Founders getting younger … hungrier … savvier
It is refreshing to see conventional grey-haired founders from large IT services companies being rapidly replaced by a young generation of fresh entrepreneurs. Founders who don’t have the luxury of falling back on decades of experience (and assets built during that time); who sometimes are starting companies even before they have worked anywhere else.
These new age founders don’t necessarily identify with Narayan Murthy and Azim Premji as much as they do with Zuckerberg, ‘the Bansals’ and Naveen Tewari. They are looking to be disruptive, go global fast and be savvy in using social and professional media to generate buzz and acquire early customers. They have no baggage of being in awe of certain VC funds and grey-haired VC Partners. They treat people on merit, aren’t afraid to seek out help, work with people they are comfortable with and who resonate with their passion and understanding of businesses.
Going forward, this fresh entrepreneurial talent will define the Indian venture eco-system in this decade.
e-Commerce – the dust settles down
As per Allegro, 52 e-commerce companies raised close to USD 700 million in Venture Capital over past 3 years. With this amount of deal activity, the space has been the subject of intense scrutiny. The proverbial ‘investing’ dust has settled down for good in 2012. Both Founders and investors are now putting their heads down and working together to build robust e-commerce businesses with healthy growth, strong margins, capital efficiency, customer stickiness and differentiated brands. The focus has decisively shifted from ‘capital, capital and more capital’ to ‘delivering a superior customer experience’. It’s still very early days in the fledgling Indian e-commerce industry – the shakeout will only do a world of good for the space and all stakeholders.
Rise of ‘THE ACCELERATOR/ INCUBATOR/ STAR ANGEL’
This year saw several accelerators/ incubators bursting on to the scene.

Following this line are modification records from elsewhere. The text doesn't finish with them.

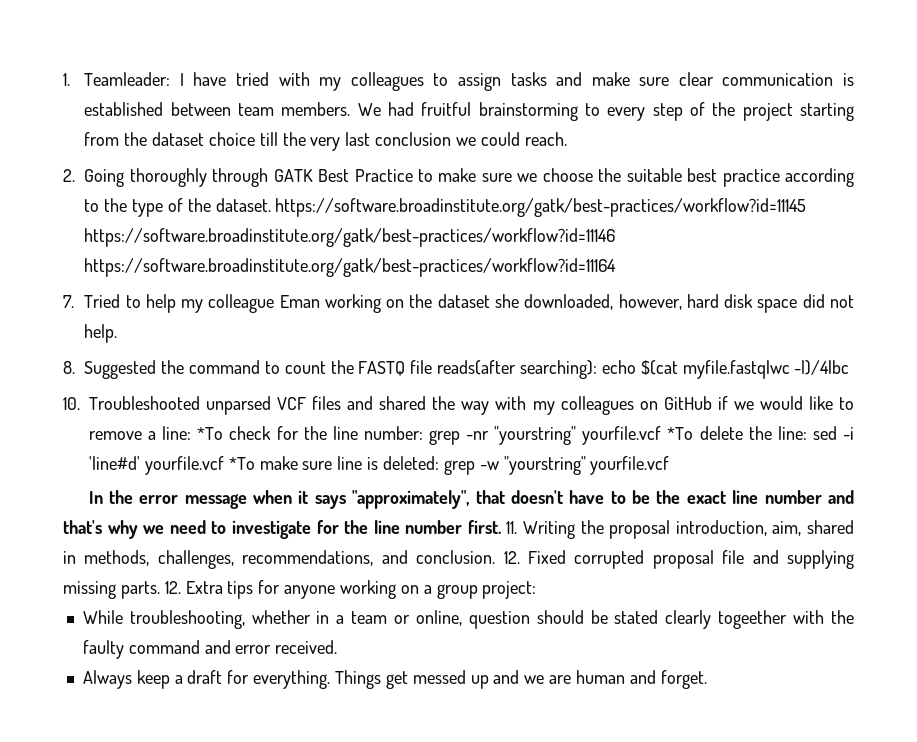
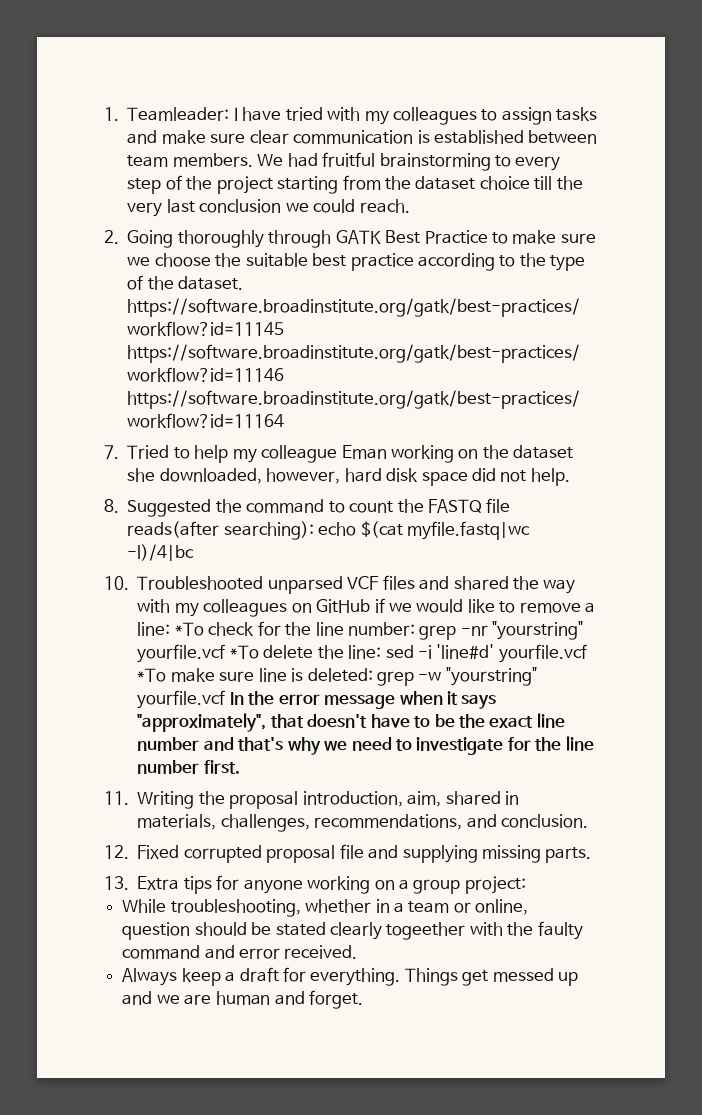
(670, 465) // -> (226, 699) none
(501, 527) none -> (240, 767) //
[84,550,150,566] methods, -> [137,814,217,830] materials,
(496, 557) none -> (589, 821) //
[164,581,181,594] 12. -> [104,876,129,890] // 13.

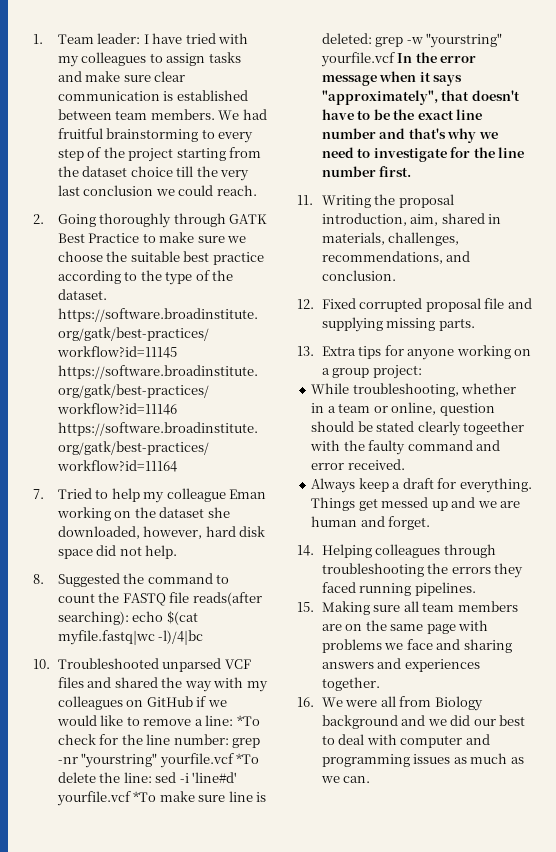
[127,107,230,121] Teamleader: -> [57,33,141,44] Team leader:
(364, 999) none -> [297,544,496,558] [321,563,524,578] [321,582,476,596] [297,601,518,615] [321,620,489,634] [321,639,512,653] [321,658,480,672] [321,677,380,691] [297,696,483,711] [321,715,526,729] [321,734,490,748] [321,753,524,767] [320,776,371,783] // 14. Helping colleagues through troubleshooting the errors they faced running pipelines. // 15. Making sure all team members are on the same page with problems we face and sharing answers and experiences together. // 16. We were all from Biology background and we did our best to deal with computer and programming issues as much as we can.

The number of ex-entrepreneurs/ senior technology executives turning into angels also increased dramatically, with the good ones getting a star angel status. These developments have received mixed reactions from the eco-system.

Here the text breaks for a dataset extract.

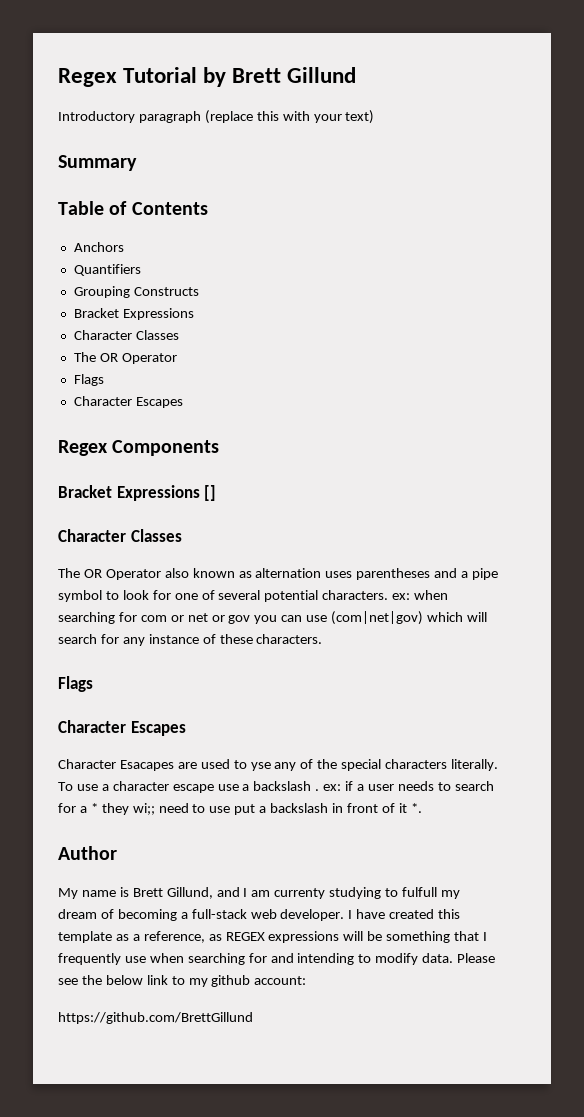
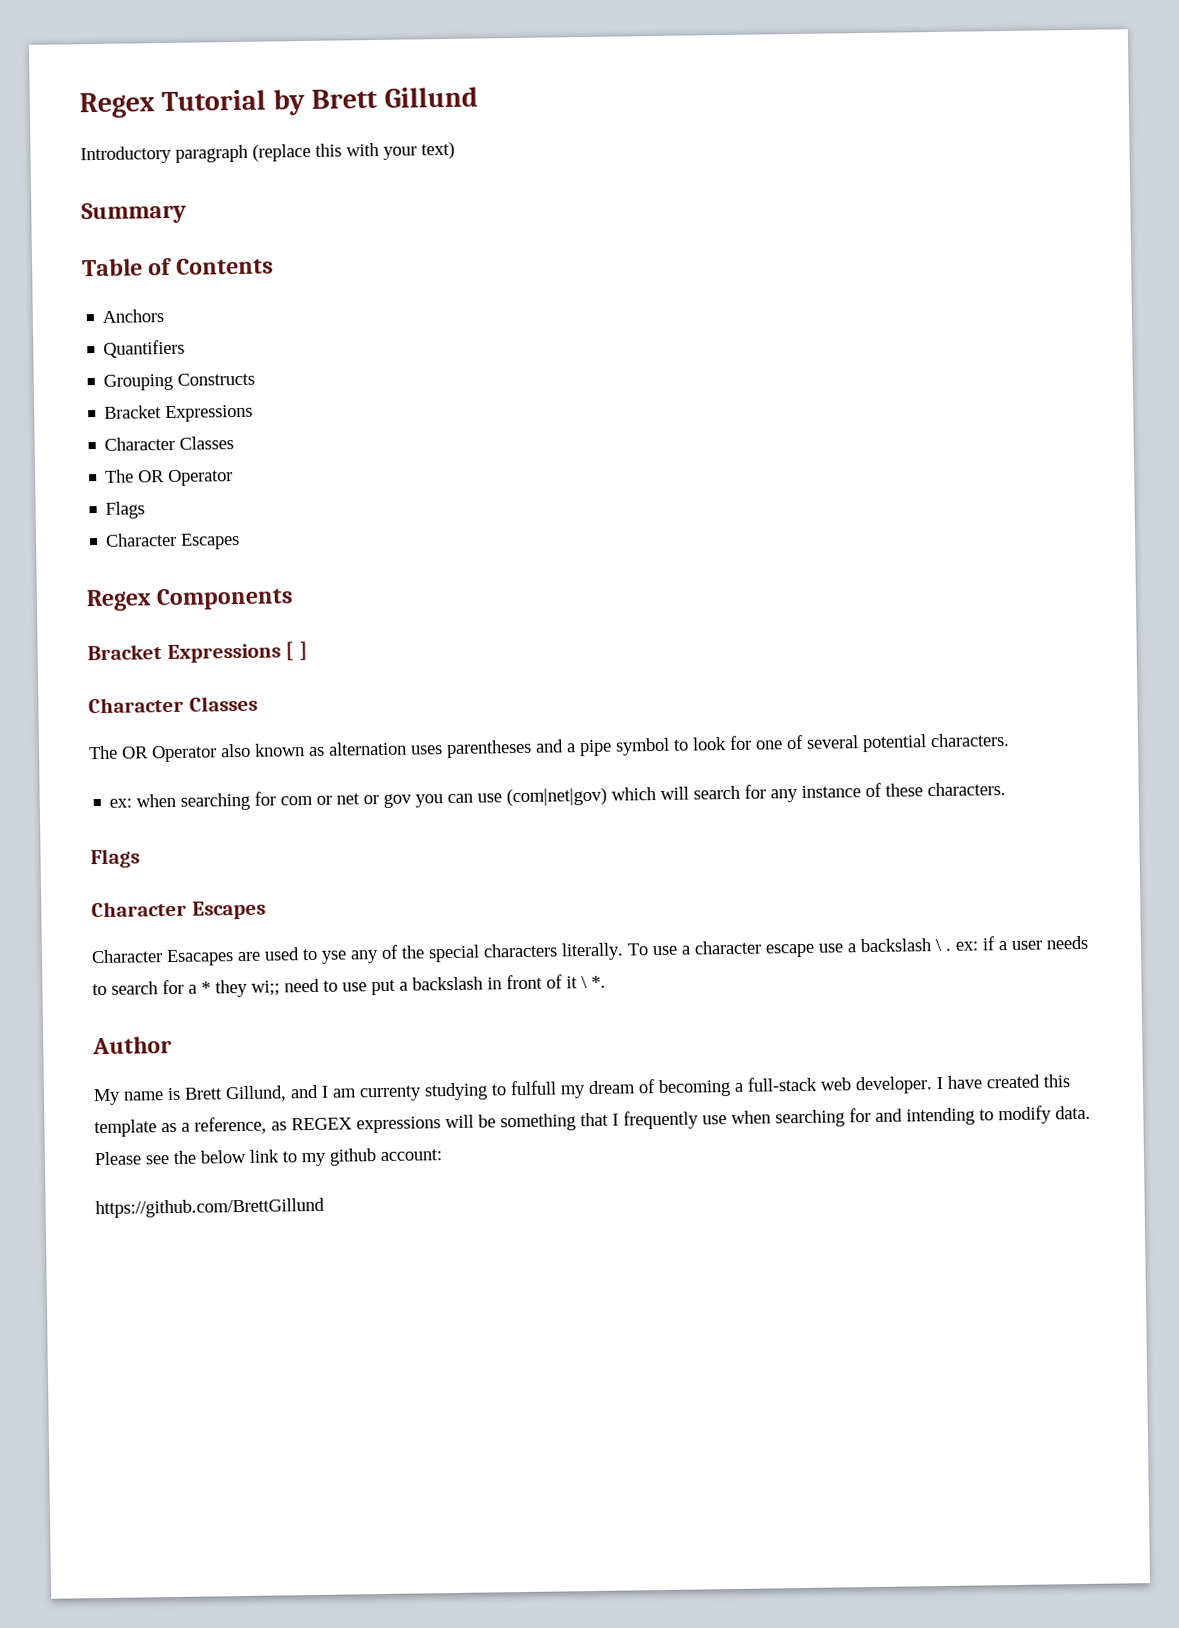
[204,485,217,501] [] -> [285,641,308,661] [ ]
(389, 595) none -> (1010, 740) //
(312, 786) none -> [935,938,942,952] \
(407, 808) none -> [581,976,588,989] \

My take as an investor – in the first 6 months of 2012, the US saw 27,280 businesses raising USD 9.2 billion of angel investments. As per the Planning Commission’s recent report on entrepreneurship, India has less than 500 angels investing a mere INR 100 Crores or USD 22 million annually. If anything, we need more angels/ accelerators/ incubators as an economy. And not only to fill the seed stage financing gap, but also to make young Founders savvier, more networked and hopefully, wiser.
The ‘Cab’ wave
2012 saw an interesting investment wave – a spate of online cab booking ventures getting funded. Olacabs, TaxiForSure, BookMyCab, Savaari, TaxiGuide, all got either angel or VC funding. The market opportunity definitely seems to be there, although scalability, maintaining uniform customer experience and business model economics could be key question marks. However, similar to e-commerce, the few winners will be known pretty soon.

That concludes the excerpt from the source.